Muhsin Yazıcıoğlu 28 Şubat sürecinde, "Türkiye İran olmaz" demişti, "Türkiye'nin Suriye olmasına da biz müsaade etmeyeceğiz."
Adrese teslim sözlerdi...
"Endişeli modernleri" o dönemlerde "Eyvah!
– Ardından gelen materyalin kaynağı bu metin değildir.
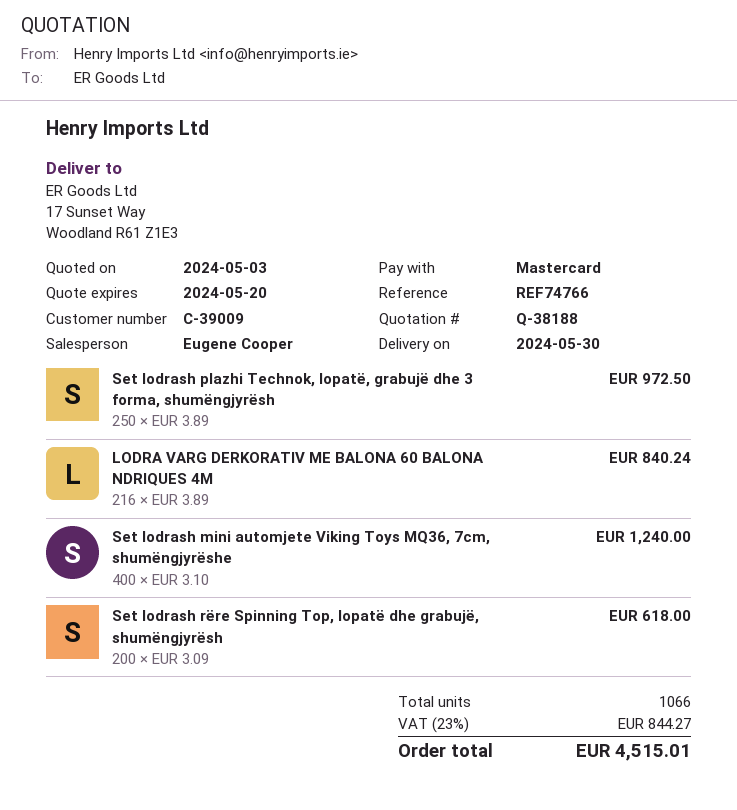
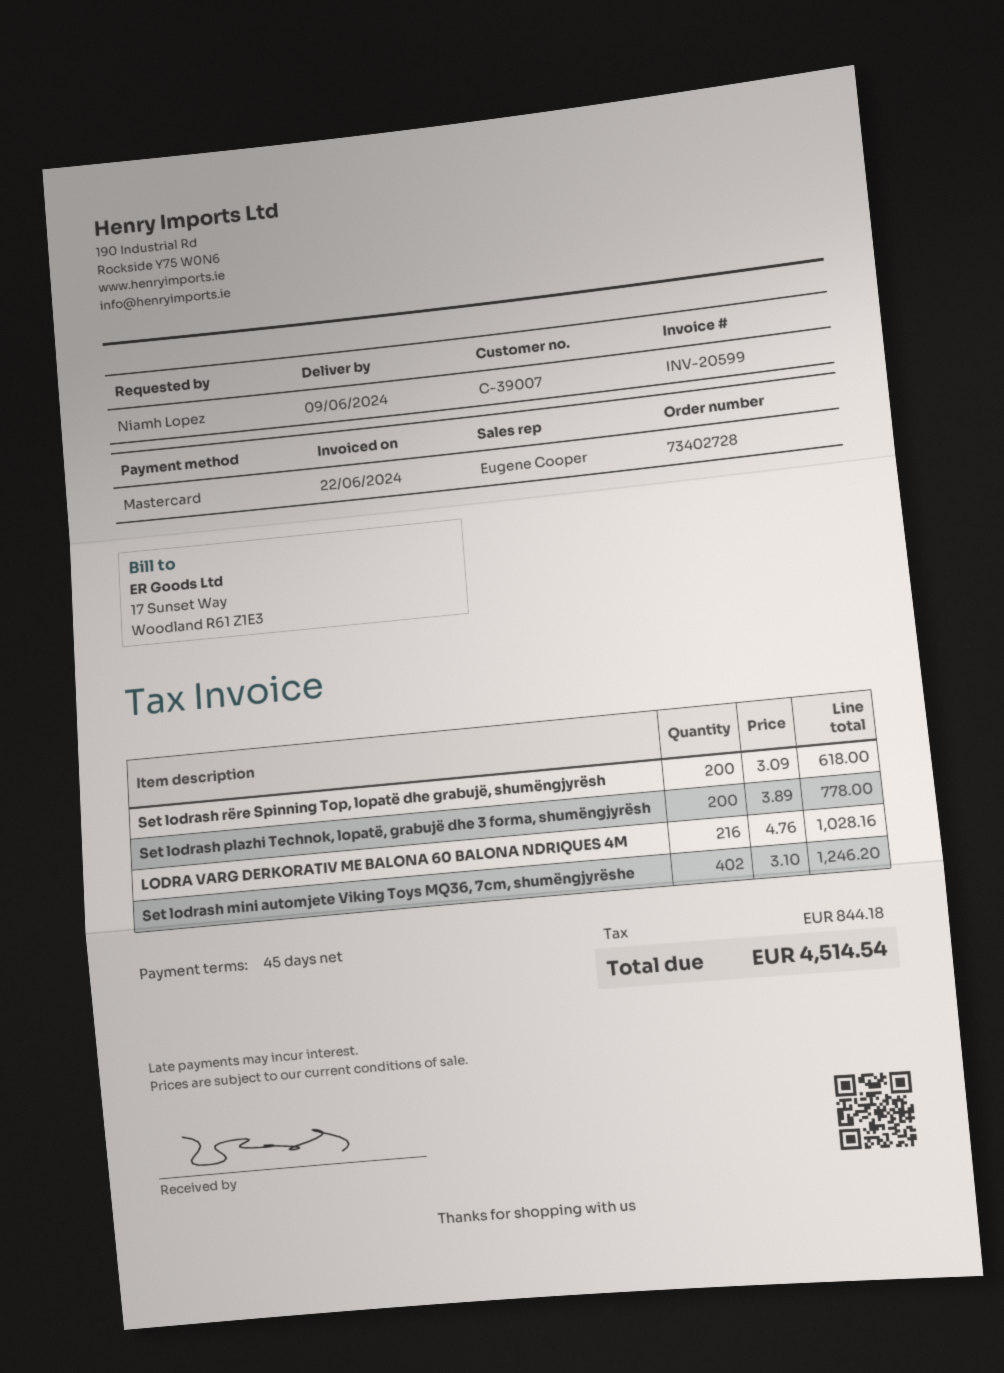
delivery date: 2024-05-30 -> 2024-06-09
customer number: C-39009 -> C-39007
Set lodrash plazhi Technok, lopatë, grabujë dhe 3 forma, shumëngjyrësh: 250 x 3.89 = 972.50 -> 200 x 3.89 = 778.00
LODRA VARG DERKORATIV ME BALONA 60 BALONA NDRIQUES 4M: 216 x 3.89 = 840.24 -> 216 x 4.76 = 1028.16
Set lodrash mini automjete Viking Toys MQ36, 7cm, shumëngjyrëshe: 400 x 3.10 = 1240.00 -> 402 x 3.10 = 1246.20
tax: 844.27 -> 844.18
total: 4515.01 -> 4514.54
Türkiye İran olacak" şeklinde taklaya getirmeye çalışmışlardı.
Çok geçmeden başarılı da olmuşlardı.
Sokaklar "Türkiye laiktir, laik kalacak" ve "Molalar İran'a" sloganlarıyla yankılanıyordu.
Her şey, daha önce de belirttiğim üzre, Washington'da dönemin ABD Dışişleri Bakanı Albright'ın çağrısıyla bakanlığın yedinci katında, B. Lewis, P. Wolfowitz, R. Perle'nin de hazır bulunduğu toplantıda alınan karar doğrultusunda gelişmiş, tanklar Sincan'da yürütülmeye başlamıştı.
Muhsin Yazıcıoğlu, "Ordu gözbebeğimizdir ancak namlusunu millete çevrilmiş tanka selam durmam" demişti.
O dönemde tanklara selam durmak şöyle dursun tek başına karşı çıkan yiğit bir insan daha vardı.
Dün aramızdan ayrılan Hasan Celal Güzel.
Tevekkeli "Tank Hasan" dememişlerdi, tank gibi durmuştu darbenin karşısında.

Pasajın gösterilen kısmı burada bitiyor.